2)(中国科学院大学拓扑量子计算卓越中心,北京 100190)

1 引 言

在过去的80年的时间内,Ge、Si、GaAs等主流半导体伴随着集成电路技术和光电器件的发展,成为基础研究和技术应用的热点.从20世纪80年代开始,随着半导体制备技术的进步和提高,人们对半导体低维量子结构的研究兴趣日益浓厚.当半导体材料缩小到纳米尺度时,量子效应开始显现,出现了许多有趣的新现象,例如,整数[1]、分数霍尔效应[2]及后来的自旋霍尔效应等能带拓扑现象[3-7].随着半导体技术的进一步提高和发展,人们可以期待有更多的新奇量子效应在半导体材料中涌现出来.这些量子效应展现人们对半导体量子物性的有效调控,不仅会导致基础科学的创新,更具有潜在的应用前景甚至经济效应.

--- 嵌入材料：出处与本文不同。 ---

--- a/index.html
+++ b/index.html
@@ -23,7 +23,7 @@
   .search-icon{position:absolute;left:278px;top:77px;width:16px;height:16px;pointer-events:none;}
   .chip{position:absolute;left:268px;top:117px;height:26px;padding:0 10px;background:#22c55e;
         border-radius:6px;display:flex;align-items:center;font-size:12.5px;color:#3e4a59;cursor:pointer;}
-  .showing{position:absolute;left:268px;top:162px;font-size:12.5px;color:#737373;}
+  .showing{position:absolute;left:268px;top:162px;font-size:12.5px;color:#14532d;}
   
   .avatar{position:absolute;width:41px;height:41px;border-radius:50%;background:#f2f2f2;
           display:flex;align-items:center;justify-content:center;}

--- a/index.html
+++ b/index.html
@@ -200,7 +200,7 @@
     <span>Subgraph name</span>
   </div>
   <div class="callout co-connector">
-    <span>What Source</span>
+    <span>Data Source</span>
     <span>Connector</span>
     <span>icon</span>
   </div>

半导体量子结构物性调控的核心科学问题之一是半导体能带的有效调控.半导体体材料的能隙由半导体材料本征性质决定,是影响其光电响应最重要的物理参数.最有效的带隙调控手段是量子结构的制备及其栅压来改变半导体电子结构和物性.栅极技术已被广泛地应用于集成电路工艺中,取得了长足的进步和成功.但现有的半导体栅极调控技术所能提供的电场强度范围约为100 kV/cm至1 MV/cm,只能小范围改变半导体能隙,还无法满足对半导体量子结构能隙进行大范围调控的要求.同时,电场还能诱导和增强半导体材料中自旋轨道耦合强度,为构造半导体自旋电子器件提供物理基础.因此,如何在半导体量子结构中实现极强的局域电场,并对半导体能隙实现大范围地有效调控成为半导体物理的关键科学问题之一.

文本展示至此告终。